Professor of Sociology and Social Anthropology, and founding Dean of Undergraduate Studies, Central European University.
Dorit Geva is Professor and founding Dean of Undergraduate Studies at Central European University, overseeing CEU’s BA programs which were launched in Vienna in 2019.
After completing a PhD in Sociology at New York University, she was the Vincent Wright Fellow in Comparative Politics at the Robert Schuman Centre for Advanced Studies, European University Institute (2006-2007), followed by four years as a Harper Schmidt Fellow (the Society of Fellows) teaching undergraduate political and social theory within the University of Chicago’s common core curriculum (2007-2011).
Her expertise is in political sociology, gender and politics, qualitative methods, and political and social theory. She wrote a comparative book on the politics of military service in France and the United States, published by Cambridge University Press and soon to be published in German by Hamburger Press. She published related journal articles in the American Journal of Sociology, Polity, Politics and Society, and various other journals. She has also published on fatherhood and welfare reform in the journal Social Politics.

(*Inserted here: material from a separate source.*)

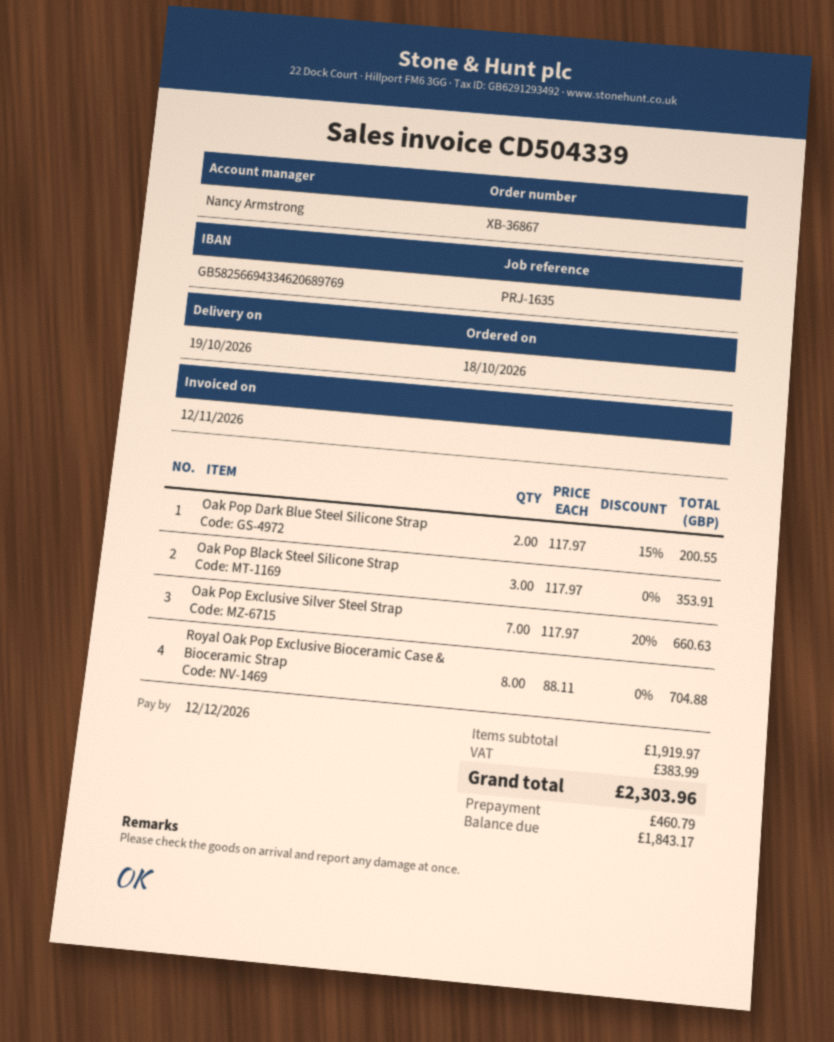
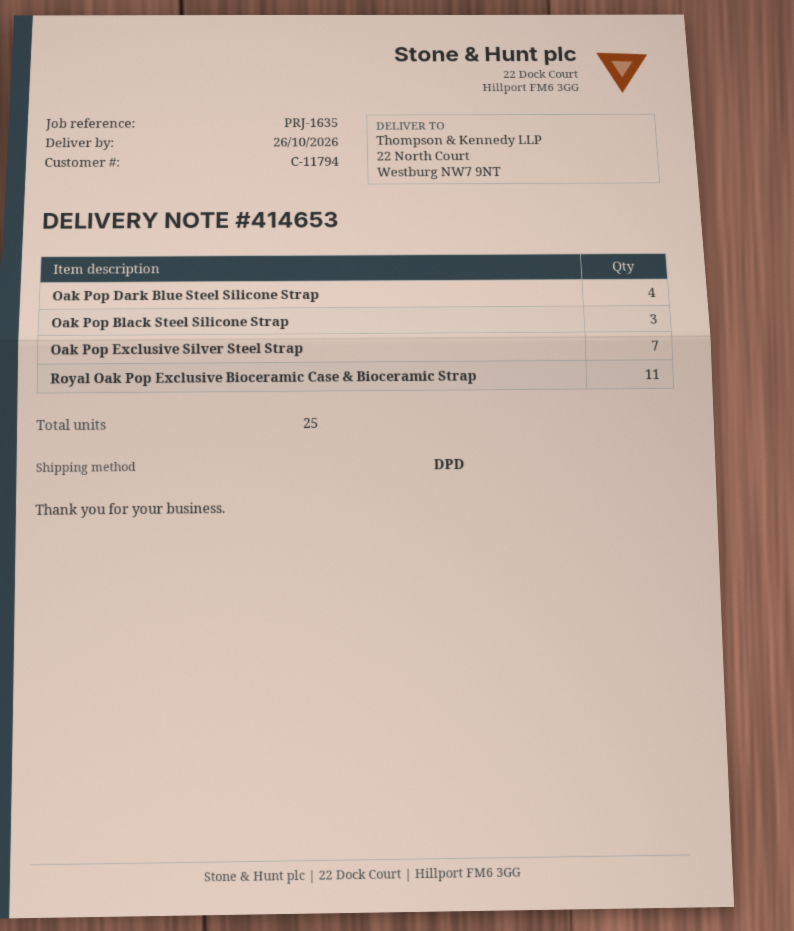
delivery date: 2026-10-19 -> 2026-10-26
Oak Pop Dark Blue Steel Silicone Strap: 2 -> 4
Royal Oak Pop Exclusive Bioceramic Case & Bioceramic Strap: 8 -> 11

In 2013 she started studying gender and the new radical right in Europe, with the support of a Marie Curie Grant, and a European Institute for Advanced Studies (EURIAS) grant held at the Collegium de Lyon. This work has been published in the European Journal of Cultural and Political Sociology, NORMA: International Journal for Masculinity Studies, and Social Politics, where her article, “Daughter, Mother, Captain: Marine Le Pen, Gender, and Populism in the French National Front,” was selected as an Editor’s Choice article. Her article “Non au Gender! Moral epistemics and French conservative strategies of distinction” received an honourable mention for the 2021 Best Paper Award by the European Sociological Association.
Her most recent work examines the merger between far-right and neoliberal politics, especially as articulated in contemporary Hungarian politics and the post-neoliberal state. This work has been published in Theory, Culture and Society; and with Dr. Felipe Santos she co-authored a publication in International Affairs.